* **Supplied records**

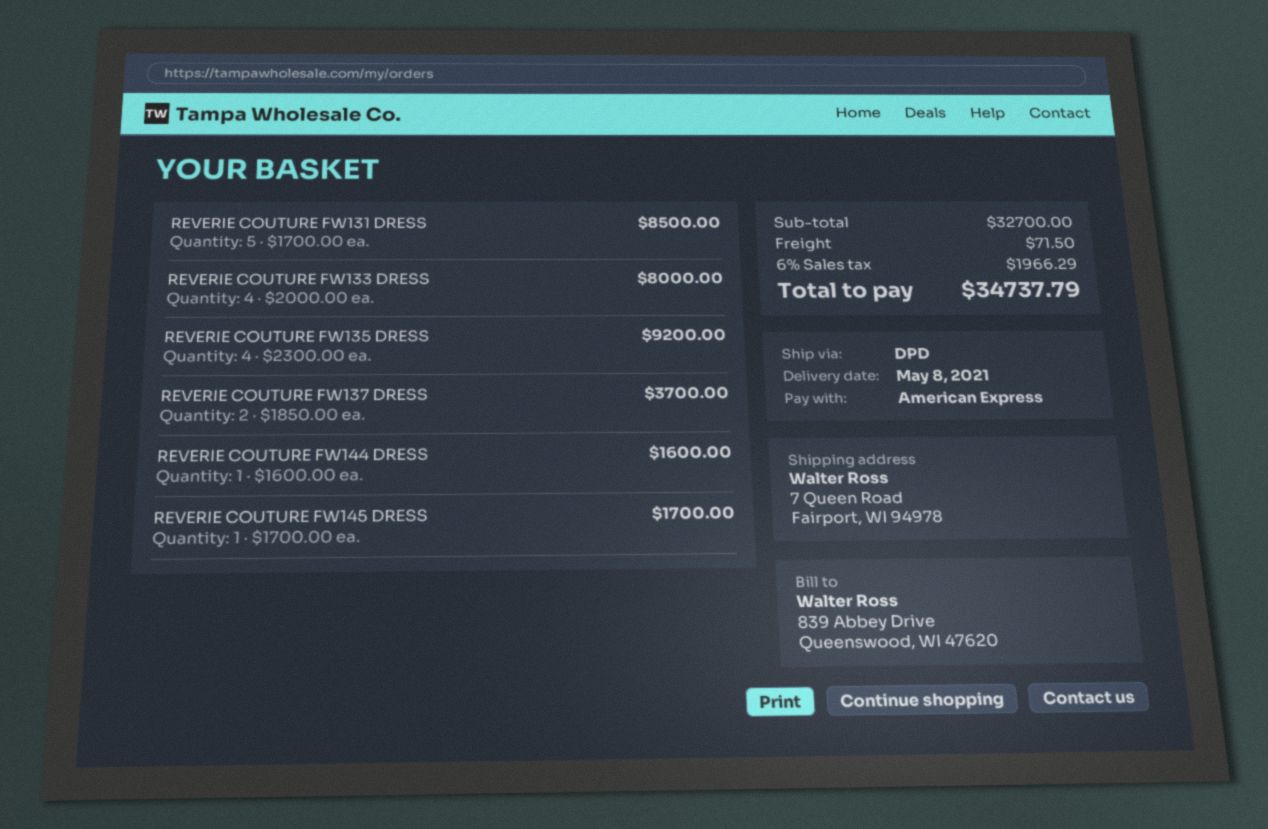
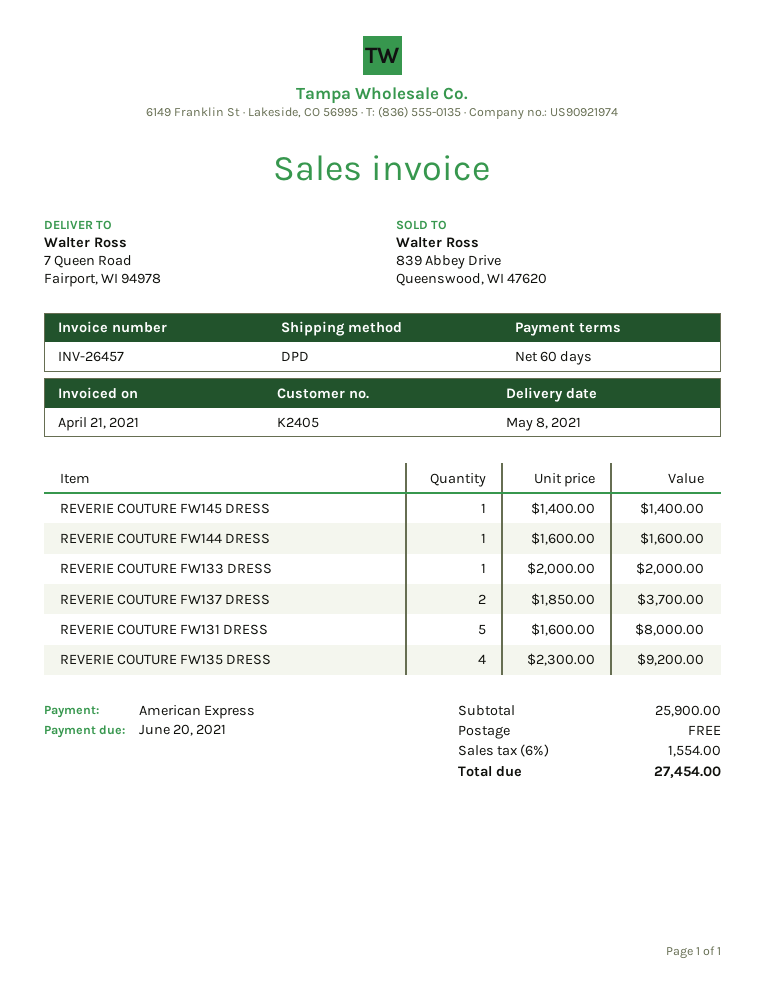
REVERIE COUTURE FW131 DRESS: 5 x 1700.00 = 8500.00 -> 5 x 1600.00 = 8000.00
REVERIE COUTURE FW133 DRESS: 4 x 2000.00 = 8000.00 -> 1 x 2000.00 = 2000.00
REVERIE COUTURE FW145 DRESS: 1 x 1700.00 = 1700.00 -> 1 x 1400.00 = 1400.00
subtotal: 32700.00 -> 25900.00
shipping: 71.50 -> 0.00
tax: 6% = 1966.29 -> 6% = 1554.00
total: 34737.79 -> 27454.00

* **What is required**
From the entries above, copy every line containing the word "REVERIE".

* **Task answer**
REVERIE COUTURE FW131 DRESS: 5 x 1700.00 = 8500.00 -> 5 x 1600.00 = 8000.00
REVERIE COUTURE FW133 DRESS: 4 x 2000.00 = 8000.00 -> 1 x 2000.00 = 2000.00
REVERIE COUTURE FW145 DRESS: 1 x 1700.00 = 1700.00 -> 1 x 1400.00 = 1400.00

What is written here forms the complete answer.